Biomed Tech (Berl). 2018 Mar 28;63(2):191-196. doi: 10.1515/bmt-2016-0224.
This paper describes the utility of principal component analysis (PCA) in classifying upper limb signals. PCA is a powerful tool for analyzing data of high dimension. Here, two different input strategies were explored. The first method uses upper arm dual-position-based myoelectric signal acquisition and the other solely uses PCA for classifying surface electromyogram (SEMG) signals.

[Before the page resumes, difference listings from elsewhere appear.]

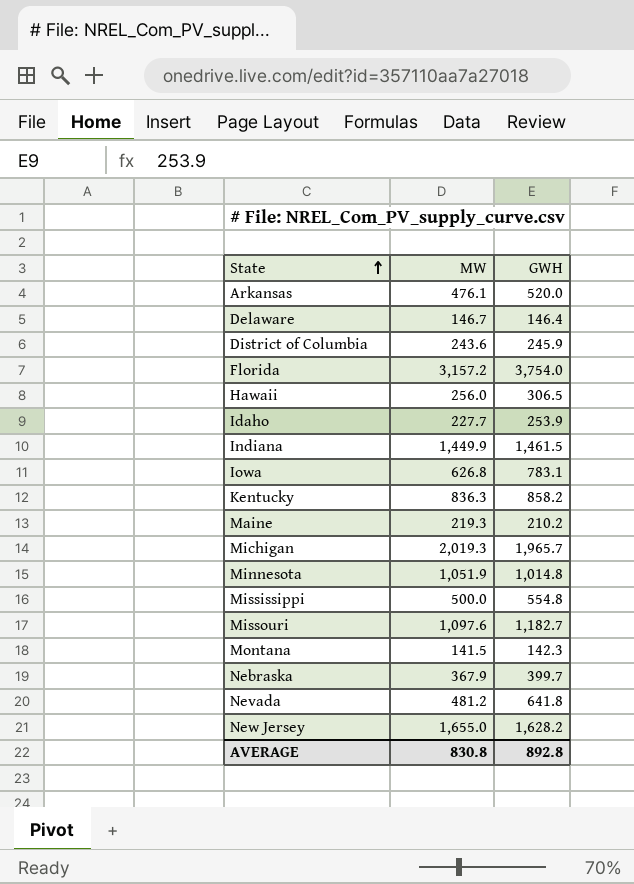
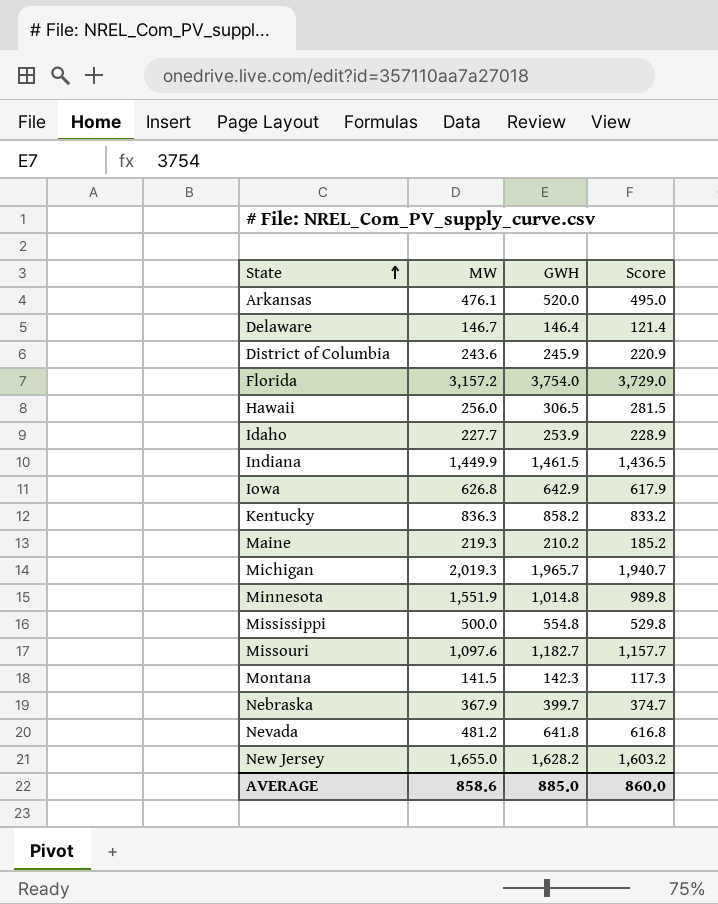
column Score | formula: none -> [GWH] - 25
Iowa | GWH: 783.1 -> 642.9
Minnesota | MW: 1,051.9 -> 1,551.9
AVERAGE | MW: 830.8 -> 858.6
AVERAGE | GWH: 892.8 -> 885.0

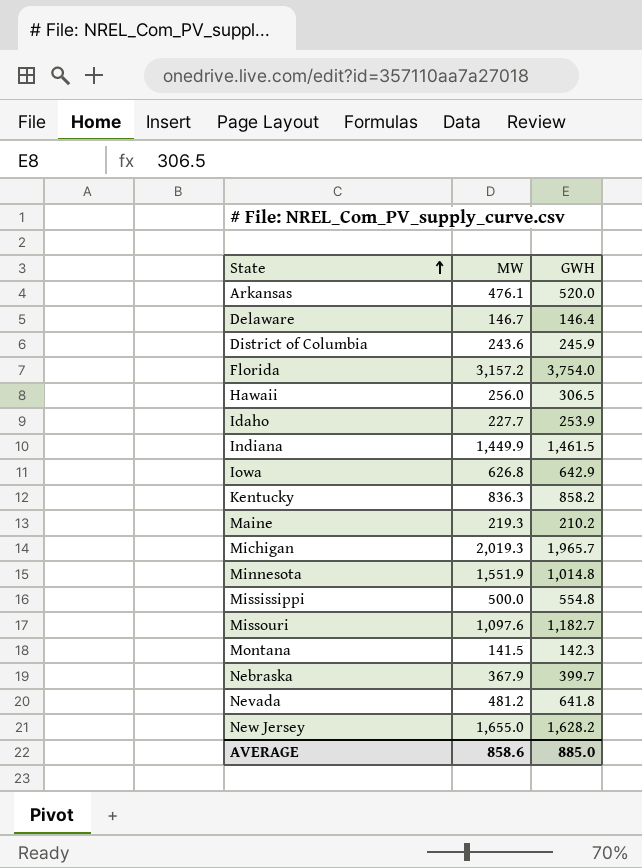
column Score | formula: [GWH] - 25 -> none

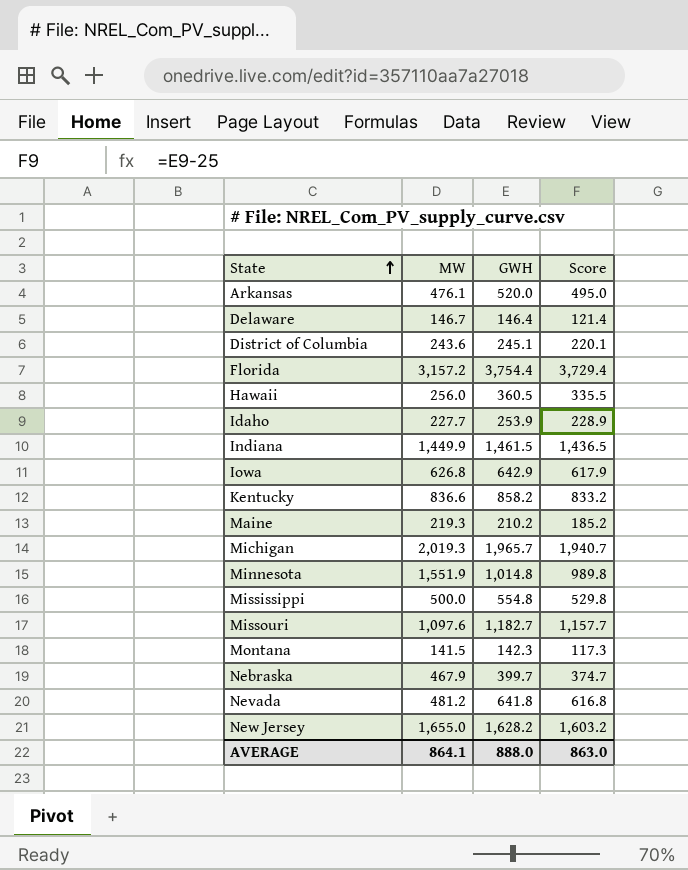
column Score | formula: none -> [GWH] - 25
District of Columbia | GWH: 245.9 -> 245.1
Florida | GWH: 3,754.0 -> 3,754.4
Hawaii | GWH: 306.5 -> 360.5
Kentucky | MW: 836.3 -> 836.6
Nebraska | MW: 367.9 -> 467.9
AVERAGE | MW: 858.6 -> 864.1
AVERAGE | GWH: 885.0 -> 888.0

SEMG data from the biceps and the triceps brachii muscles and four independent muscle activities of the upper arm were measured in seven subjects (total dataset=56). The datasets used for the analysis are rotated by class-specific principal component matrices to decorrelate the measured data prior to feature extraction.
本文描述了主成分分析(PCA)在上肢信号分类中的效用。主成分分析是一种用于分析高维数据的强大工具。在此,探索了两种不同的输入策略。第一种方法使用基于上臂双位置的肌电信号采集,另一种则仅使用主成分分析来对表面肌电图(SEMG)信号进行分类。在七名受试者中测量了来自肱二头肌和肱三头肌的表面肌电图数据以及上臂的四种独立肌肉活动(总数据集 = 56)。用于分析的数据集通过特定类别的主成分矩阵进行旋转,以便在特征提取之前使测量数据去相关。